▶ _AIM OF THE TASK_:
Each entry that follows is to be copied exactly, minus any pictures.

**********

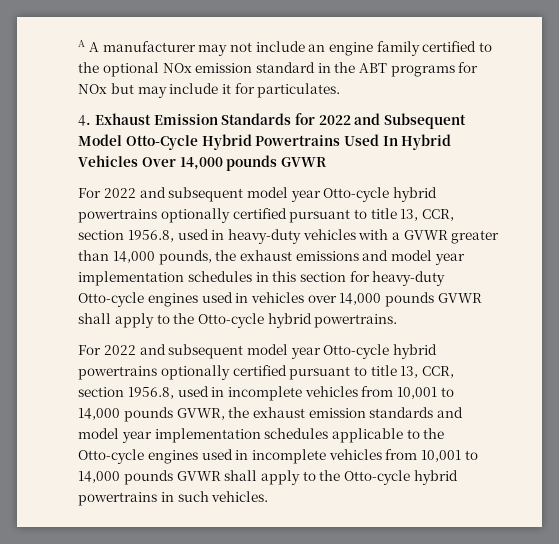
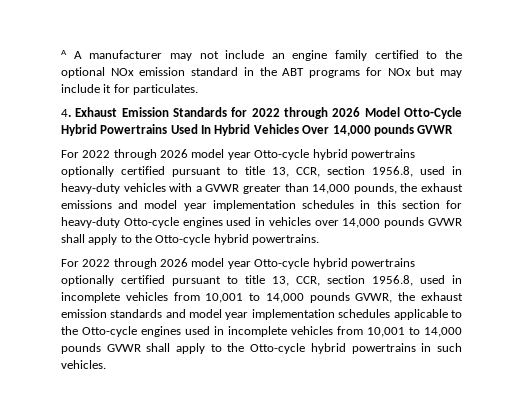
- 4. Exhaust Emission Standards for 2022 and Subsequent Model Otto-Cycle Hybrid Powertrains Used In Hybrid Vehicles Over 14,000 pounds GVWR
+ 4. Exhaust Emission Standards for 2022 through 2026 Model Otto-Cycle Hybrid Powertrains Used In Hybrid Vehicles Over 14,000 pounds GVWR
- For 2022 and subsequent model year Otto-cycle hybrid powertrains optionally certified pursuant to title 13, CCR, section 1956.8, used in heavy-duty vehicles with a GVWR greater than 14,000 pounds, the exhaust emissions and model year implementation schedules in this section for heavy-duty Otto-cycle engines used in vehicles over 14,000 pounds GVWR shall apply to the Otto-cycle hybrid powertrains.
+ For 2022 through 2026 model year Otto-cycle hybrid powertrains optionally certified pursuant to title 13, CCR, section 1956.8, used in heavy-duty vehicles with a GVWR greater than 14,000 pounds, the exhaust emissions and model year implementation schedules in this section for heavy-duty Otto-cycle engines used in vehicles over 14,000 pounds GVWR shall apply to the Otto-cycle hybrid powertrains.
- For 2022 and subsequent model year Otto-cycle hybrid powertrains optionally certified pursuant to title 13, CCR, section 1956.8, used in incomplete vehicles from 10,001 to 14,000 pounds GVWR, the exhaust emission standards and model year implementation schedules applicable to the Otto-cycle engines used in incomplete vehicles from 10,001 to 14,000 pounds GVWR shall apply to the Otto-cycle hybrid powertrains in such vehicles.
+ For 2022 through 2026 model year Otto-cycle hybrid powertrains optionally certified pursuant to title 13, CCR, section 1956.8, used in incomplete vehicles from 10,001 to 14,000 pounds GVWR, the exhaust emission standards and model year implementation schedules applicable to the Otto-cycle engines used in incomplete vehicles from 10,001 to 14,000 pounds GVWR shall apply to the Otto-cycle hybrid powertrains in such vehicles.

**********

▶ _EXERCISE OUTPUT_:
- 4. Exhaust Emission Standards for 2022 and Subsequent Model Otto-Cycle Hybrid Powertrains Used In Hybrid Vehicles Over 14,000 pounds GVWR
+ 4. Exhaust Emission Standards for 2022 through 2026 Model Otto-Cycle Hybrid Powertrains Used In Hybrid Vehicles Over 14,000 pounds GVWR
- For 2022 and subsequent model year Otto-cycle hybrid powertrains optionally certified pursuant to title 13, CCR, section 1956.8, used in heavy-duty vehicles with a GVWR greater than 14,000 pounds, the exhaust emissions and model year implementation schedules in this section for heavy-duty Otto-cycle engines used in vehicles over 14,000 pounds GVWR shall apply to the Otto-cycle hybrid powertrains.
+ For 2022 through 2026 model year Otto-cycle hybrid powertrains optionally certified pursuant to title 13, CCR, section 1956.8, used in heavy-duty vehicles with a GVWR greater than 14,000 pounds, the exhaust emissions and model year implementation schedules in this section for heavy-duty Otto-cycle engines used in vehicles over 14,000 pounds GVWR shall apply to the Otto-cycle hybrid powertrains.
- For 2022 and subsequent model year Otto-cycle hybrid powertrains optionally certified pursuant to title 13, CCR, section 1956.8, used in incomplete vehicles from 10,001 to 14,000 pounds GVWR, the exhaust emission standards and model year implementation schedules applicable to the Otto-cycle engines used in incomplete vehicles from 10,001 to 14,000 pounds GVWR shall apply to the Otto-cycle hybrid powertrains in such vehicles.
+ For 2022 through 2026 model year Otto-cycle hybrid powertrains optionally certified pursuant to title 13, CCR, section 1956.8, used in incomplete vehicles from 10,001 to 14,000 pounds GVWR, the exhaust emission standards and model year implementation schedules applicable to the Otto-cycle engines used in incomplete vehicles from 10,001 to 14,000 pounds GVWR shall apply to the Otto-cycle hybrid powertrains in such vehicles.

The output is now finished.